> **YOUR GOAL**
Copy the records below word for word, from the first line through the line that contains "sans-serif; color:#0c4a6e; line-height:1;", and leave out any pictures.

> **SUPPLIED RECORDS**
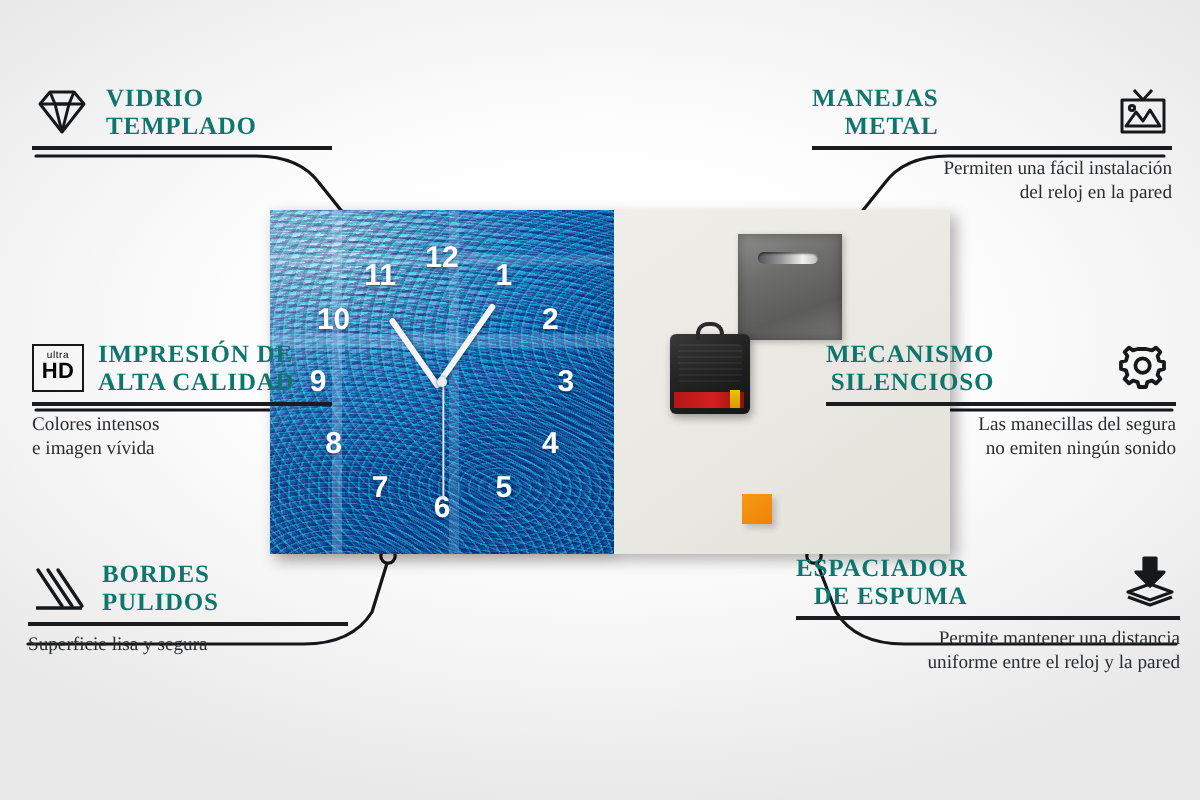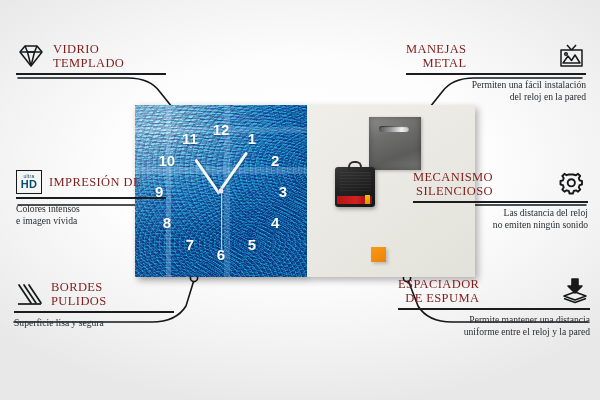--- a/index.html
+++ b/index.html
@@ -129,36 +129,36 @@
     background:linear-gradient(145deg,#f79a16,#ef8207);
     box-shadow:2px 2px 3px rgba(0,0,0,.18);
   }
 
   
   .callout { position:absolute; }
   .callout .head { display:flex; align-items:center; gap:7px; }
   .callout.left .head { justify-content:flex-start; }
   .callout.right .head { justify-content:space-between; }
   .title {
-    font-family:"Liberation Serif", serif; font-weight:normal; color:#7f1d1d;
+    font-family:"Liberation Serif", serif; font-weight:bold; color:#0f766e;
     font-size:12.5px; line-height:1.12; letter-spacing:.4px;
   }
   .callout.left .title { text-align:left; }
   .callout.right .title { text-align:right; }
   .rule { height:1.6px; background:#1a1c1e; margin:3px 0 4px; }
   .sub {
     font-family:"Liberation Serif", serif; color:#2a2d30; font-size:9.6px; line-height:1.28;
   }
   .callout.left .sub { text-align:left; }
   .callout.right .sub { text-align:right;font-family:Liberation Serif, serif; }
   .icon { flex:0 0 auto; display:block; }
   .hd-box {
     width:26px; height:24px; border:1.6px solid #16181a;
     display:flex; flex-direction:column; align-items:center; justify-content:center;
-    font-family:"Liberation Sans", sans-serif; color:#0c4a6e; line-height:1;
+    font-family:"Liberation Sans", sans-serif; color:#000000; line-height:1;
   }
   .hd-box .u { font-size:5px; letter-spacing:.3px; }
   .hd-box .h { font-size:11px; font-weight:bold; letter-spacing:.2px; }
 </style>
 </head>
 <body>
 
 <div id="stage">
 
   <svg class="wires" viewBox="0 0 600 400">
@@ -244,20 +244,21 @@
   </div>
 
   <div class="callout left" style="left:16px; top:170px; width:150px;">
     <div class="head">
       <div class="hd-box">
         <span class="u">ultra</span>
         <span class="h">HD</span>
       </div>
       <div class="title">
         <div>IMPRESIÓN DE</div>
+        <div>ALTA CALIDAD</div>
       </div>
     </div>
     <div class="rule"></div>
     <div class="sub">
       <div>Colores intensos</div>
       <div>e imagen vívida</div>
     </div>
   </div>
 
   <div class="callout left" style="left:14px; top:280px; width:160px;">
@@ -311,21 +312,21 @@
       </div>
       <svg class="icon" width="30" height="26" viewBox="0 0 30 26">
         <g fill="none" stroke="#16181a" stroke-width="1.9" stroke-linejoin="round">
           <path d="M15,3.5 L18,4.2 L20,2.8 L22.2,5 L20.8,7 L21.5,9.3 L24,10 L24,13.5 L21.5,14.2 L20.8,16.5 L22.2,18.5 L20,20.7 L18,19.3 L15.7,20 L15,22.5 L11.5,22.5 L10.8,20 L8.5,19.3 L6.5,20.7 L4.3,18.5 L5.7,16.5 L5,14.2 L2.5,13.5 L2.5,10 L5,9.3 L5.7,7 L4.3,5 L6.5,2.8 L8.5,4.2 L10.8,3.5 Z"></path>
           <circle cx="13.3" cy="11.8" r="3.6"></circle>
         </g>
       </svg>
     </div>
     <div class="rule"></div>
     <div class="sub">
-      <div>Las distancia del reloj</div>
+      <div>Las manecillas del segura</div>
       <div>no emiten ningún sonido</div>
     </div>
   </div>
 
   <div class="callout right" style="right:10px; top:277px; width:192px;">
     <div class="head">
       <div class="title">
         <div>ESPACIADOR</div>
         <div>DE ESPUMA</div>
       </div>

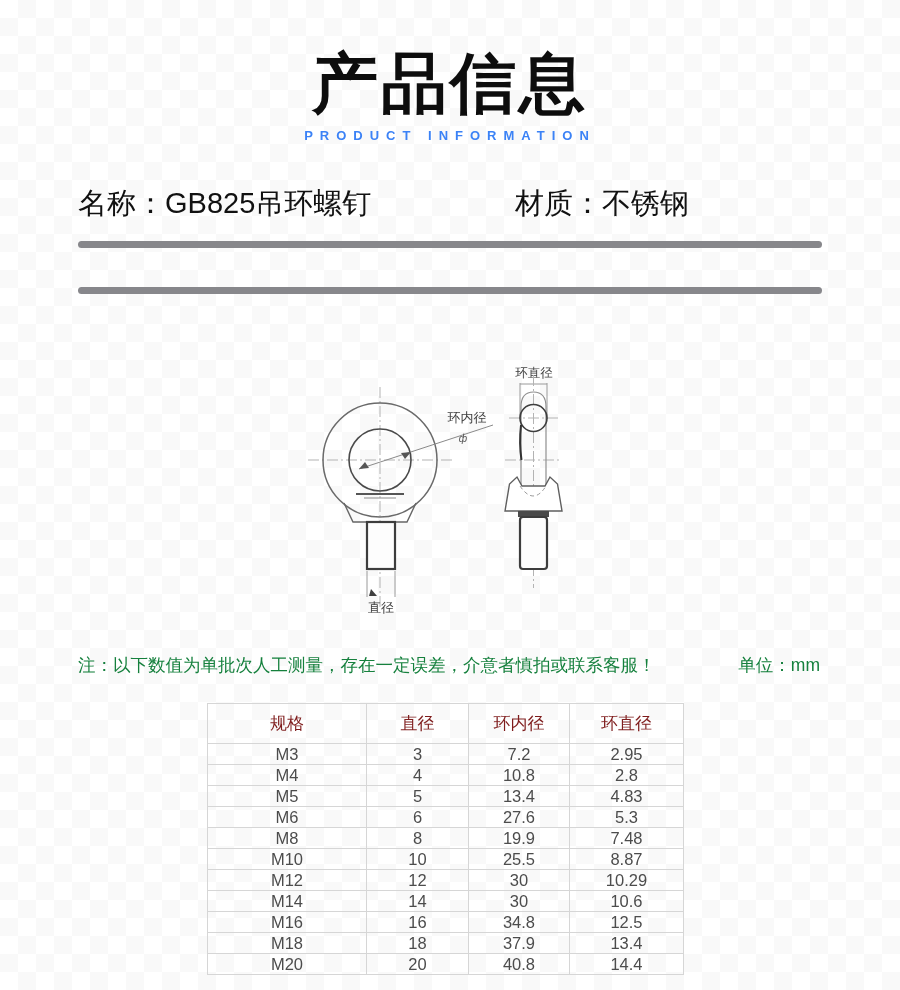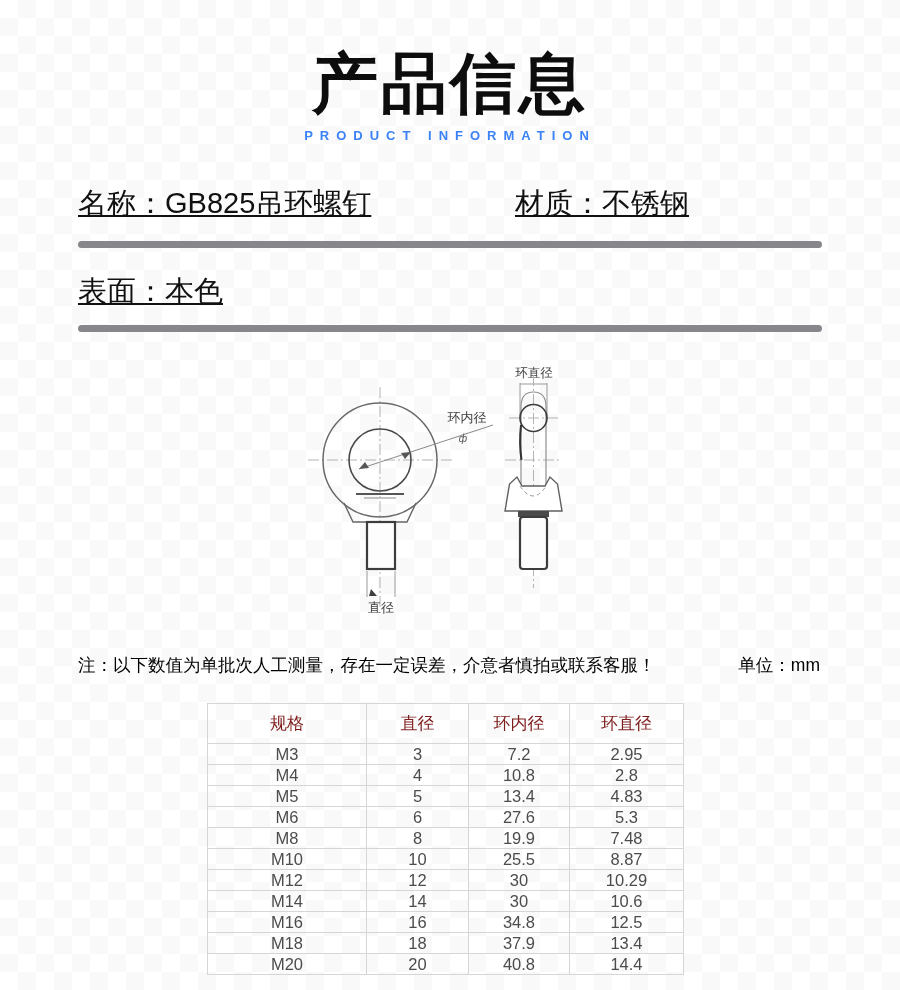--- a/index.html
+++ b/index.html
@@ -15,31 +15,31 @@
   .title{
     font-size:66px;line-height:98px;font-weight:900;letter-spacing:3px;
     color:#0d0d0d;margin:0;
   }
   .subtitle{
     margin-top:-4px;font-size:13px;font-weight:bold;letter-spacing:7px;
     color:#3b82f6;
   }
   .info{position:absolute;top:184px;left:78px;right:78px;}
   .info-row{display:flex;font-size:29px;line-height:38px;color:#111;}
-  .info-cell{display:flex;white-space:nowrap;text-decoration:underline;}
+  .info-cell{display:flex;white-space:nowrap;}
   .info-cell.left{flex:0 0 437px;}
   .divider{height:7px;background:#87878b;border-radius:4px;}
   .divider.d1{margin-top:19px;}
   .info-row.r2{margin-top:24px;}
   .divider.d2{margin-top:15px;}
   .diagram{position:absolute;top:345px;left:280px;width:340px;height:290px;}
   .note-row{
     position:absolute;top:653px;left:78px;right:80px;
     display:flex;justify-content:space-between;
-    font-size:17.5px;color:#000000;line-height:24px;white-space:nowrap;gap:8px;
+    font-size:17.5px;color:#15803d;line-height:24px;white-space:nowrap;gap:8px;
   }
   .spec-table{
     position:absolute;top:703px;left:207px;width:476px;
     border-collapse:collapse;table-layout:fixed;
     font-size:16.5px;color:#4c4c4c;
   }
   .spec-table th,.spec-table td{
     border:1px solid #d6d6d6;text-align:center;font-weight:normal;
     padding:0;overflow:hidden;white-space:nowrap;
   }
@@ -62,24 +62,20 @@
       <span>名称：</span>
       <span>GB825吊环螺钉</span>
     </div>
     <div class="info-cell">
       <span>材质：</span>
       <span>不锈钢</span>
     </div>
   </div>
   <div class="divider d1"></div>
   <div class="info-row r2">
-    <div class="info-cell left">
-      <span>表面：</span>
-      <span>本色</span>
-    </div>
   </div>
   <div class="divider d2"></div>
 </div>
 
 <div class="diagram">
   <svg width="340" height="290" viewBox="0 0 340 290">
 
     <g stroke="#b3b3b3" stroke-width="1" stroke-dasharray="11 3 2 3">
       <line x1="100" y1="42" x2="100" y2="262"></line>
       <line x1="28" y1="115" x2="174" y2="115"></line>

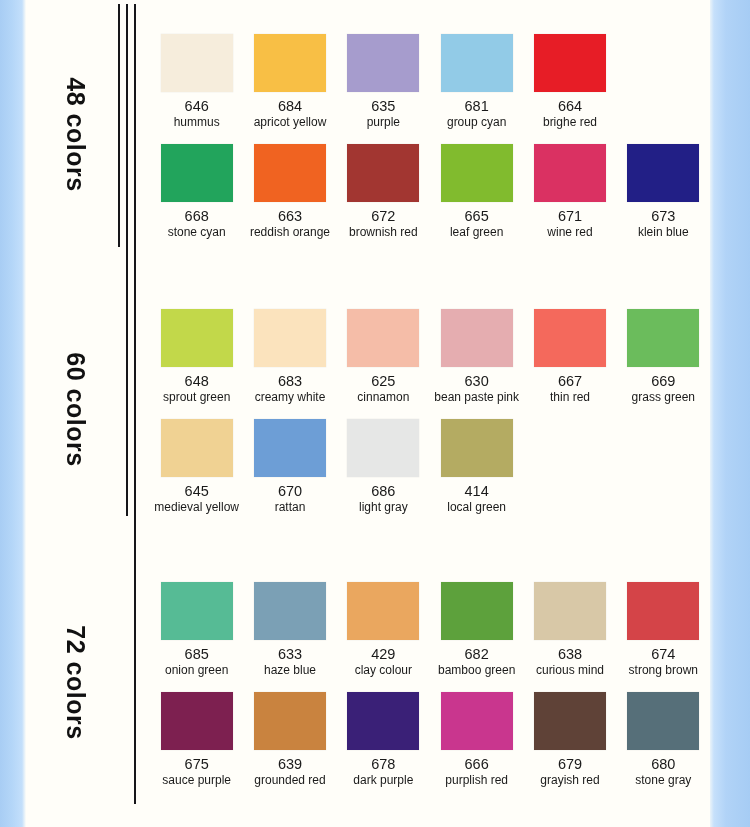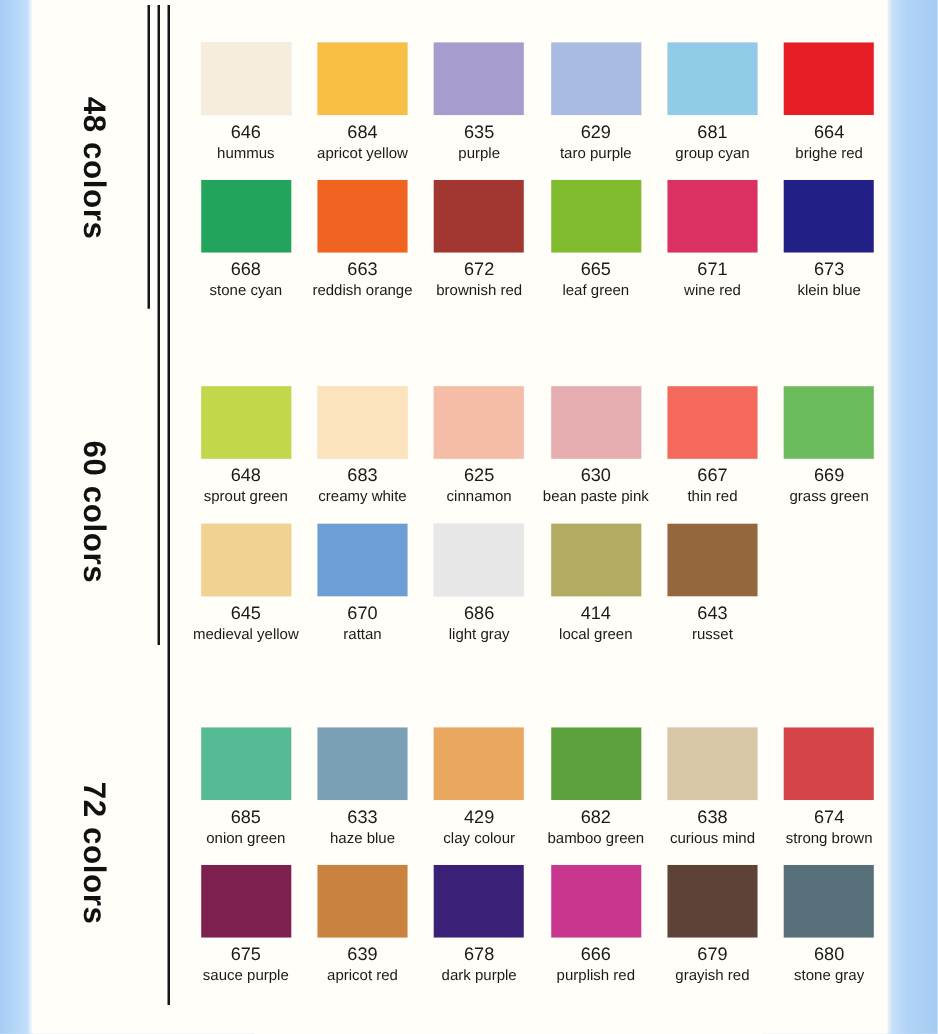--- a/index.html
+++ b/index.html
@@ -122,25 +122,20 @@
         <div class="chip" style="background:#f8bf45"></div>
         <div class="code">684</div>
         <div class="cname">apricot yellow</div>
       </div>
       <div class="cell">
         <div class="chip" style="background:#a69ccd"></div>
         <div class="code">635</div>
         <div class="cname">purple</div>
       </div>
       <div class="cell">
-        <div class="chip" style="background:#a7bbe3"></div>
-        <div class="code">629</div>
-        <div class="cname">taro purple</div>
-      </div>
-      <div class="cell">
         <div class="chip" style="background:#92cbe7"></div>
         <div class="code">681</div>
         <div class="cname">group cyan</div>
       </div>
       <div class="cell">
         <div class="chip" style="background:#e71d26"></div>
         <div class="code">664</div>
         <div class="cname">brighe red</div>
       </div>
     </div>
@@ -226,25 +221,20 @@
       <div class="cell">
         <div class="chip" style="background:#e6e7e6"></div>
         <div class="code">686</div>
         <div class="cname">light gray</div>
       </div>
       <div class="cell">
         <div class="chip" style="background:#b4ab62"></div>
         <div class="code">414</div>
         <div class="cname">local green</div>
       </div>
-      <div class="cell">
-        <div class="chip" style="background:#94673c"></div>
-        <div class="code">643</div>
-        <div class="cname">russet</div>
-      </div>
     </div>
   </div>
 
   <div class="section-label" style="top:668px;">72 colors</div>
   <div class="section" style="top:580px;">
     <div class="swatch-row">
       <div class="cell">
         <div class="chip" style="background:#56bb95"></div>
         <div class="code">685</div>
         <div class="cname">onion green</div>
@@ -277,21 +267,21 @@
     </div>
     <div class="swatch-row">
       <div class="cell">
         <div class="chip" style="background:#7d2050"></div>
         <div class="code">675</div>
         <div class="cname">sauce purple</div>
       </div>
       <div class="cell">
         <div class="chip" style="background:#c9833f"></div>
         <div class="code">639</div>
-        <div class="cname">apricot red</div>
+        <div class="cname">grounded red</div>
       </div>
       <div class="cell">
         <div class="chip" style="background:#3a2077"></div>
         <div class="code">678</div>
         <div class="cname">dark purple</div>
       </div>
       <div class="cell">
         <div class="chip" style="background:#c9368e"></div>
         <div class="code">666</div>
         <div class="cname">purplish red</div>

> **YOUR SOLUTION**
--- a/index.html
+++ b/index.html
@@ -129,36 +129,36 @@
     background:linear-gradient(145deg,#f79a16,#ef8207);
     box-shadow:2px 2px 3px rgba(0,0,0,.18);
   }
 
   
   .callout { position:absolute; }
   .callout .head { display:flex; align-items:center; gap:7px; }
   .callout.left .head { justify-content:flex-start; }
   .callout.right .head { justify-content:space-between; }
   .title {
-    font-family:"Liberation Serif", serif; font-weight:normal; color:#7f1d1d;
+    font-family:"Liberation Serif", serif; font-weight:bold; color:#0f766e;
     font-size:12.5px; line-height:1.12; letter-spacing:.4px;
   }
   .callout.left .title { text-align:left; }
   .callout.right .title { text-align:right; }
   .rule { height:1.6px; background:#1a1c1e; margin:3px 0 4px; }
   .sub {
     font-family:"Liberation Serif", serif; color:#2a2d30; font-size:9.6px; line-height:1.28;
   }
   .callout.left .sub { text-align:left; }
   .callout.right .sub { text-align:right;font-family:Liberation Serif, serif; }
   .icon { flex:0 0 auto; display:block; }
   .hd-box {
     width:26px; height:24px; border:1.6px solid #16181a;
     display:flex; flex-direction:column; align-items:center; justify-content:center;
-    font-family:"Liberation Sans", sans-serif; color:#0c4a6e; line-height:1;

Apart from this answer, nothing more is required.